* **What to work on**
What is needed is a faithful copy of all the entries, with no pictures in it.

* **Record excerpts**

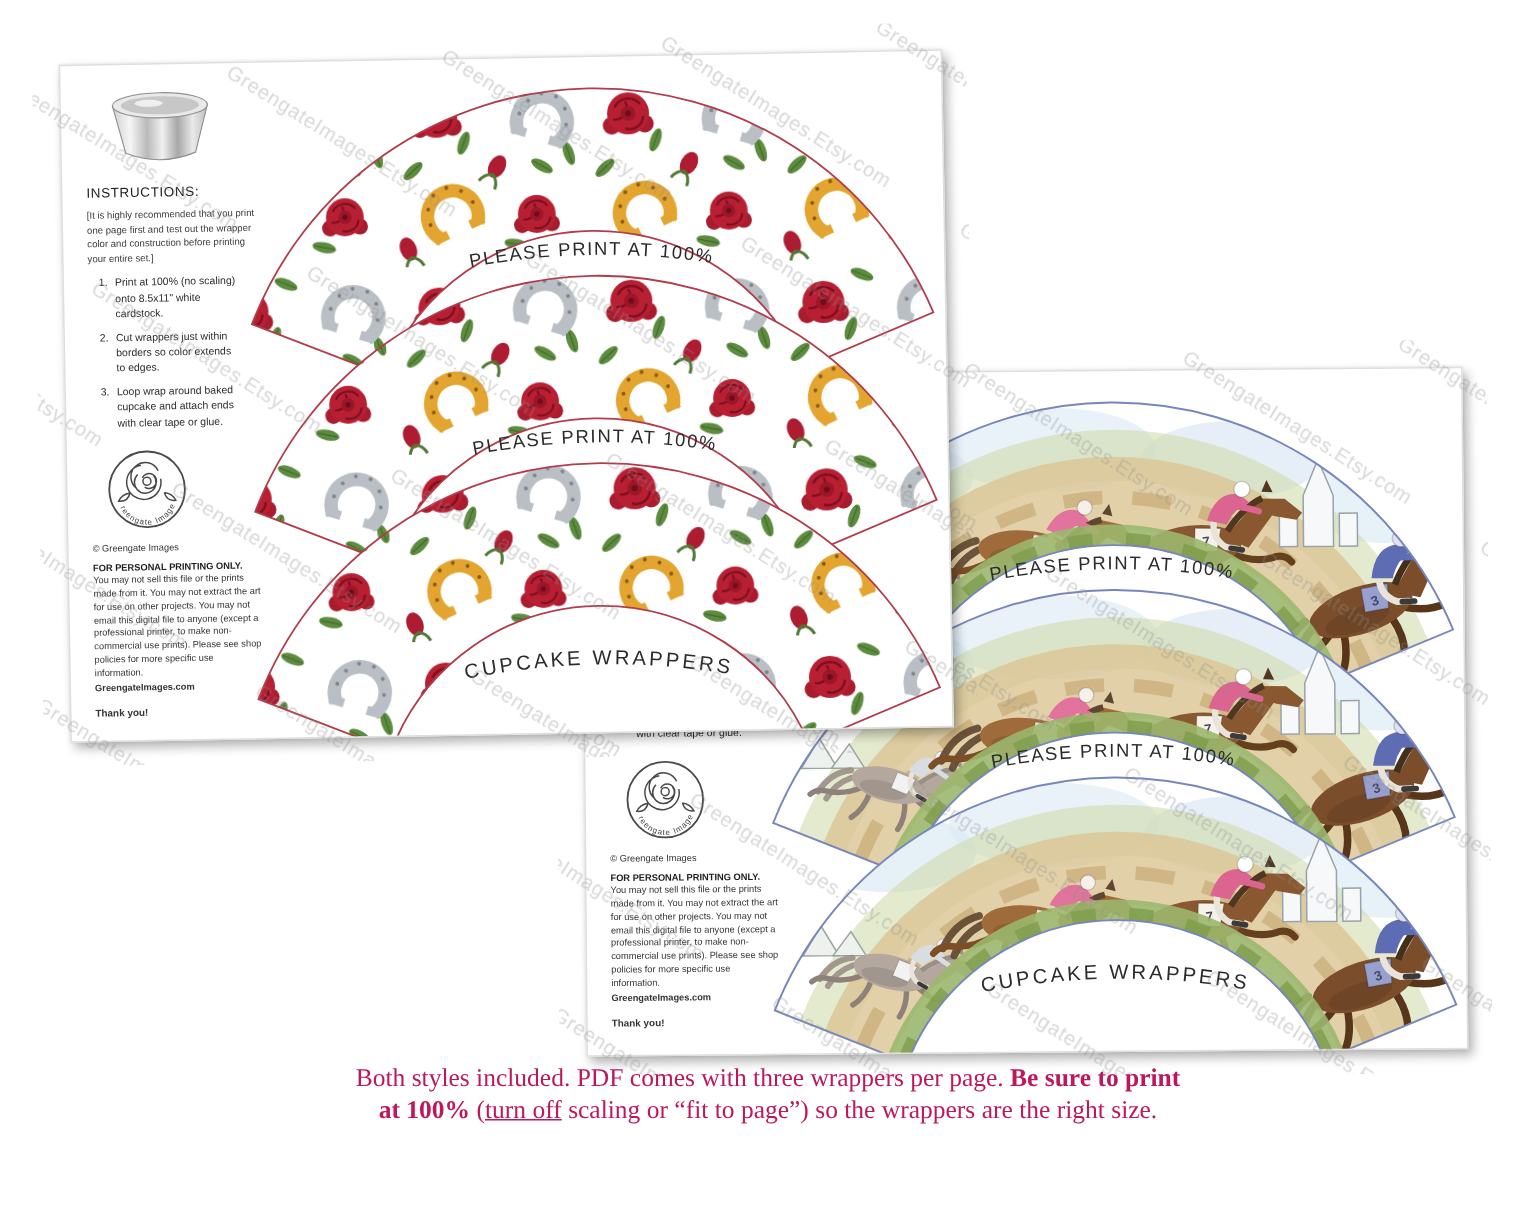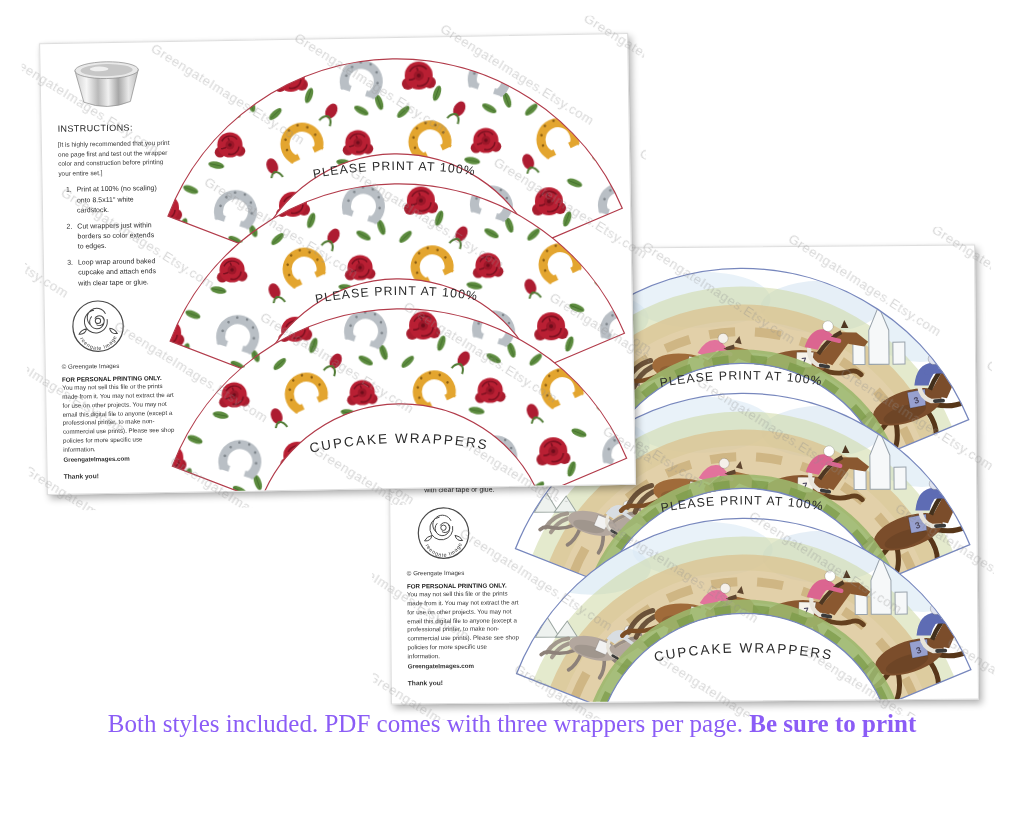--- a/index.html
+++ b/index.html
@@ -36,21 +36,21 @@
   .numtxt{font-family:"Liberation Sans",sans-serif;font-size:9px;font-weight:bold;fill:#4a4660;}
   .logotext{font-family:"Liberation Sans",sans-serif;font-size:7px;letter-spacing:.9px;fill:#3c3c3c;}
 
   
   .wm{position:absolute;z-index:4;pointer-events:none;}
   .wm1{left:25px;top:20px;width:623px;height:486px;transform:rotate(-1deg);}
   .wm2{left:371px;top:229px;width:622px;height:489px;transform:rotate(-0.5deg);z-index:2;}
 
   
   .caption{position:absolute;left:0;top:708px;width:1024px;text-align:center;z-index:6;
-           font-family:"Liberation Serif",serif;font-size:25px;line-height:1.25;color:#8b5cf6;}
+           font-family:"Liberation Serif",serif;font-size:17px;line-height:1.25;color:#be185d;}
   .caption .ul{text-decoration:underline;}
 </style>
 </head>
 <body>
 
 <svg width="0" height="0" style="position:absolute" aria-hidden="true">
   <defs>
 
     <path id="band" d="M -227.2 -91.8 A 245 245 0 0 1 227.2 -91.8 L 139.1 -56.2 A 150 150 0 0 0 -139.1 -56.2 Z"></path>
     <clipPath id="bandClip">
@@ -291,15 +291,16 @@
   </div>
 
   <div class="wm wm1">
     <svg width="623" height="486">
         <rect width="623" height="486" fill="url(#wmpat)"></rect>
       </svg>
   </div>
 
   <div class="caption">
     <div class="cap-line"><span>Both styles included. PDF comes with three wrappers per page. </span><b>Be sure to print</b></div>
+    <div class="cap-line"><b>at 100%</b><span> (</span><span class="ul">turn off</span><span> scaling or “fit to page”) so the wrappers are the right size.</span></div>
   </div>
 
 </div>
 
 </body></html>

* **Answer to the problem**
--- a/index.html
+++ b/index.html
@@ -36,21 +36,21 @@
   .numtxt{font-family:"Liberation Sans",sans-serif;font-size:9px;font-weight:bold;fill:#4a4660;}
   .logotext{font-family:"Liberation Sans",sans-serif;font-size:7px;letter-spacing:.9px;fill:#3c3c3c;}
 
   
   .wm{position:absolute;z-index:4;pointer-events:none;}
   .wm1{left:25px;top:20px;width:623px;height:486px;transform:rotate(-1deg);}
   .wm2{left:371px;top:229px;width:622px;height:489px;transform:rotate(-0.5deg);z-index:2;}
 
   
   .caption{position:absolute;left:0;top:708px;width:1024px;text-align:center;z-index:6;
-           font-family:"Liberation Serif",serif;font-size:25px;line-height:1.25;color:#8b5cf6;}
+           font-family:"Liberation Serif",serif;font-size:17px;line-height:1.25;color:#be185d;}
   .caption .ul{text-decoration:underline;}
 </style>
 </head>
 <body>
 
 <svg width="0" height="0" style="position:absolute" aria-hidden="true">
   <defs>
 
     <path id="band" d="M -227.2 -91.8 A 245 245 0 0 1 227.2 -91.8 L 139.1 -56.2 A 150 150 0 0 0 -139.1 -56.2 Z"></path>
     <clipPath id="bandClip">
@@ -291,15 +291,16 @@
   </div>
 
   <div class="wm wm1">
     <svg width="623" height="486">
         <rect width="623" height="486" fill="url(#wmpat)"></rect>
       </svg>
   </div>
 
   <div class="caption">
     <div class="cap-line"><span>Both styles included. PDF comes with three wrappers per page. </span><b>Be sure to print</b></div>
+    <div class="cap-line"><b>at 100%</b><span> (</span><span class="ul">turn off</span><span> scaling or “fit to page”) so the wrappers are the right size.</span></div>
   </div>
 
 </div>
 
 </body></html>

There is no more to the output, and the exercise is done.